The British media has refused to let this issue die though the case surfaced here last month.

The Guardian has once again taken the government to task on Friday that how the government was trying to use the Official Secrets Act to stop the leakage, which might put it in a difficult position.

Earlier, it was reported that British authorities with warrants, alleging violations of the countrys Official Secrets Act, searched Atif Amins house and car.

The action came less than two months after the publication of America and the Islamic Bomb, which chronicles Amin’s efforts to uncover the Khan network in 2000, more than three years before the US and British intelligence officials broke up the smuggling ring.

The book’s authors, David Armstrong and Joseph Trento, contend that Western intelligence agencies knowingly allowed the smuggling ring to operate for years before moving to shut it down.

During this interlude, Khan passed nuclear parts and know-how to Iran, North Korea and Libya, the authors contend.

US officials familiar with the case have acknowledged that the Bush Administration confronted Pakistan about Khan’s activities in 2003, the Dawn reported.

Its a story Washington and London do not want out, said Armstrong, who, with Trento, works for the National Security News Service, a Washington-based non-profit organisation that hires investigative journalists to research security and intelligence topics.
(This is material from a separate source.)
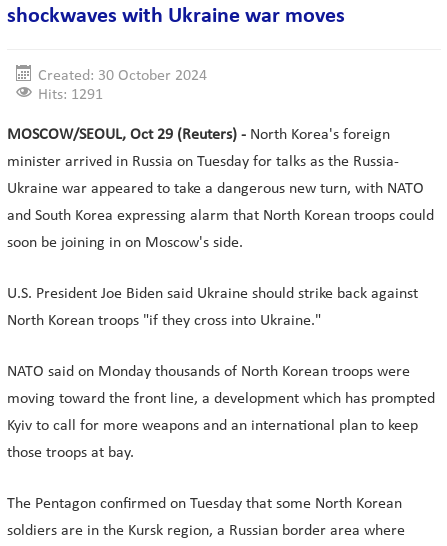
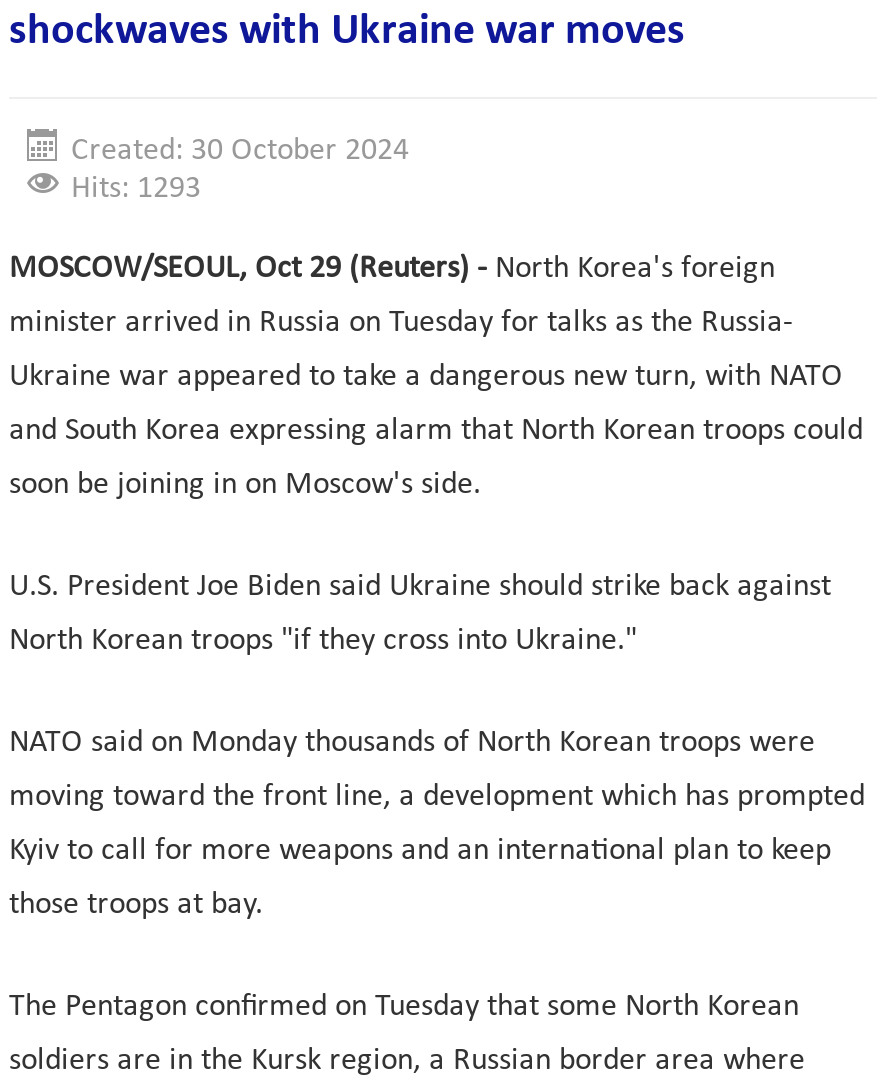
- Hits: 1291
+ Hits: 1293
If Amin can be discredited, it would distract the public from the fact that the US and Britain prevented the most dangerous nuclear smuggling operation in history from being shut down when the opportunity existed, he said.

In the book, Amin is described as the director of Operation Akin, a customs investigation that in 2000 began targeting Persian Gulf-based companies allegedly involved in the trafficking of militarily sensitive technology.

While working on the investigation in Dubai, Amin began tracing the flow of nuclear-related equipment through companies with ties to Khan, a Pakistani engineer and a key player in his country’s decades-long effort to build nuclear weapons.

In the spring of 2000, as Amin closed in on Khan at the centre of the smuggling operation, he was ordered to quit the case and return to Britain, the authors state.

The reason given to Amin for the abrupt change was that British and US spies, who were monitoring the network, were worried that his questioning would disrupt their operation and expose informants. (ANI)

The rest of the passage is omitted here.